Aesthetic intent - human perception vs filmic reproduction

Just wanted to open a dialogue about what our target is when we are discussing issues of aesthetics, particularly with “shapers” like desaturating highlights like has come up recently.

I’ve seen people making comparisons to two primary fundamentals:

  1. the human visual system/human perception
  2. (historical) photographic ground-truth (meaning how film records and/or displays a scene; what we have been used to seeing on film as a medium)

There is a lot of overlap between the two, but they are distinctly different. If we target one (my preference towards human perception) it does not mean at the exclusion of the other, but it would provide less ambiguity if we could define a “North Star.”


What does this mean exactly? We are always doing things in imaging to make things look good, not just in film but in photography and even painting “rendering” has been done for centuries to scene reproductions look more akin to how we perceive them. What is the distinction here exactly?

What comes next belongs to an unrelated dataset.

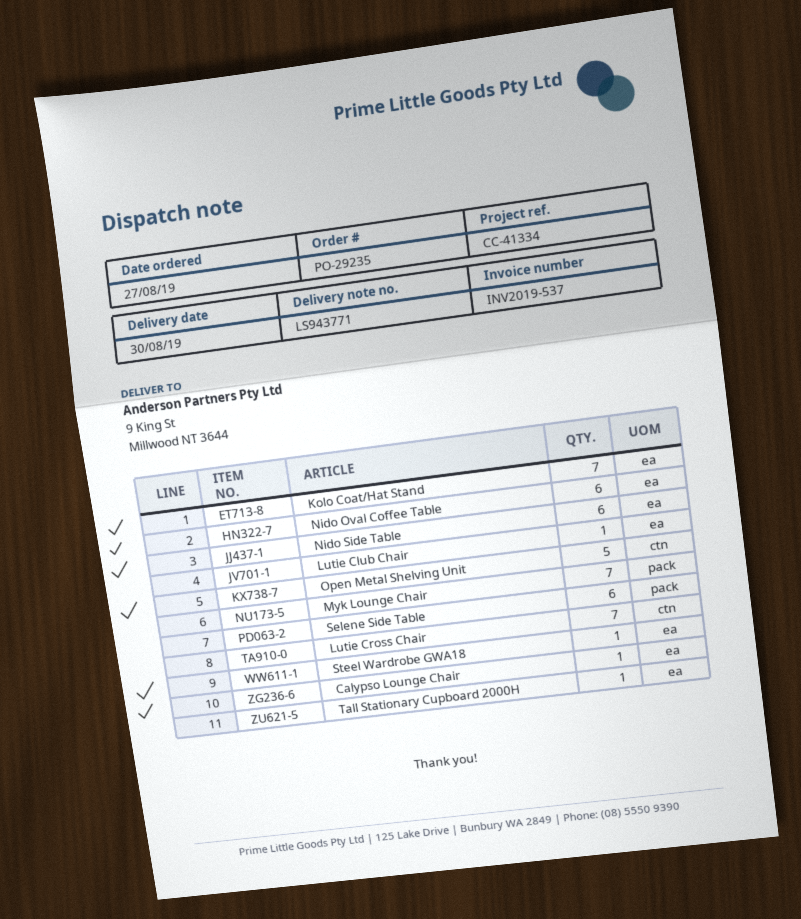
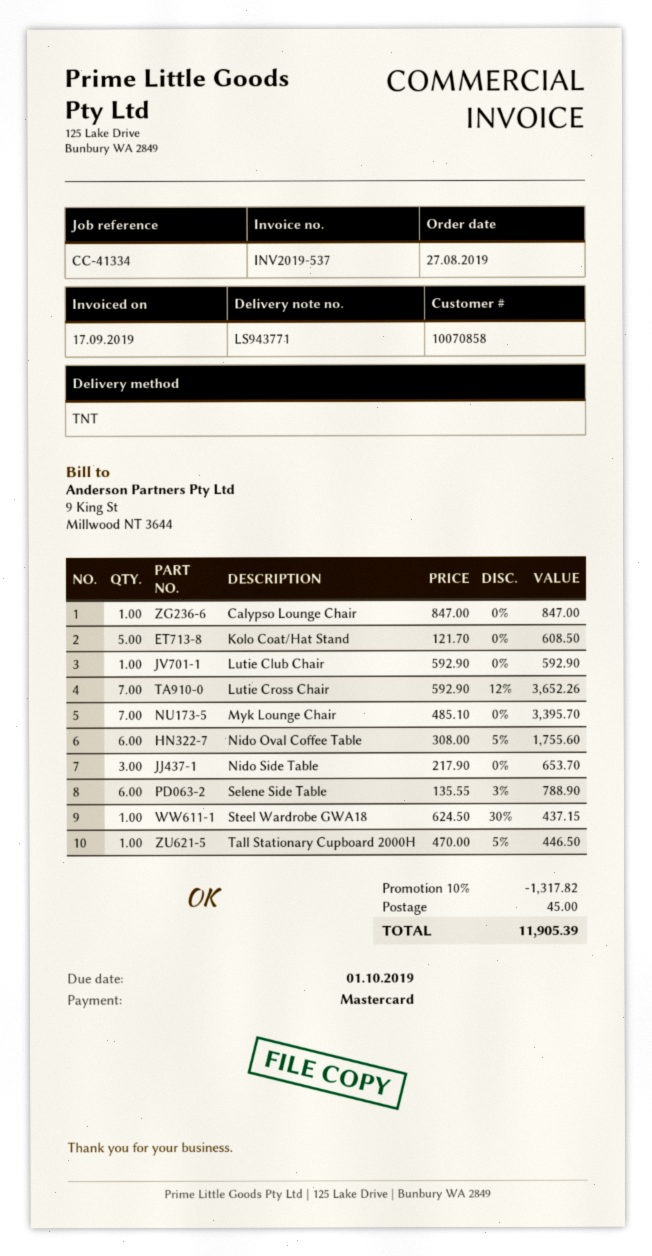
Kolo Coat/Hat Stand: 7 -> 5
Nido Side Table: 6 -> 3
Open Metal Shelving Unit: 5 -> none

(And thanks for starting these conversation threads! These are the types of things we need to hash out beyond the conference calls)

I agree that physical reproduction of a scene (film, paint, etc) has always strived towards human perception (another argument towards that goal), but I have seen comments several times on here referencing how film handles things and how viewers are “used” to seeing things.

ACES (1.0) was intended essentially to reproduce the film workflow and look, was it not? As opposed to how your eye sees a scene. Maybe that was a consideration as well (I wasn’t around then), but it seems like it was very film-centric (not that that was a bad decision given the parameters of the project).

A relevant example might be the conversation around highlight desaturation. Is this how our eyes actually work, or is this just what we’re used to seeing in print film (including photography) reproduction of scenes? A similar example would be highlight roll-off.


Few more random thoughts: consideration for other use cases outside of motion pictures like video games, AR/VR, LED walls (used as backgrounds during filming), live broadcast, what else?

I would think (I could certainly be wrong) most of these would prefer something that renders closer to the human visual system instead of a more film emulation approach.

Another consideration might be which is the more flexible goal, and can/should certain aesthetics (e.g. highlight desaturation/path to white) be part of a LMT?

We can’t remove the mechanism of “human perception”. It always happens, so trying to add on “perceptual” ideas seems like a feedback loop, no?

I see what you mean, sorry for the confusion (this may have been what Scott was referencing as well).

By HVS as the goal I meant maintaining the captured scene (to the extent possible) as opposed to injecting some kind of filmic response to the data.

The whole concept of “scene-referred” data is to capture photometrically exactly what the scene was, correct? If you had a theoretical display that could reproduce all of the captured values then you would have a virtual copy of the actual scene that would look identical to actually being there (3D/spatial issues aside).

We obviously don’t have any such displays, but what I’m getting at is this: are we are trying to faithfully reproduce the scene itself, or are we trying to reproduce the scene as film would have captured (and/or displayed) it?

Sure. Explain what that means.

Let’s take a single axis of concern such as the dynamic range.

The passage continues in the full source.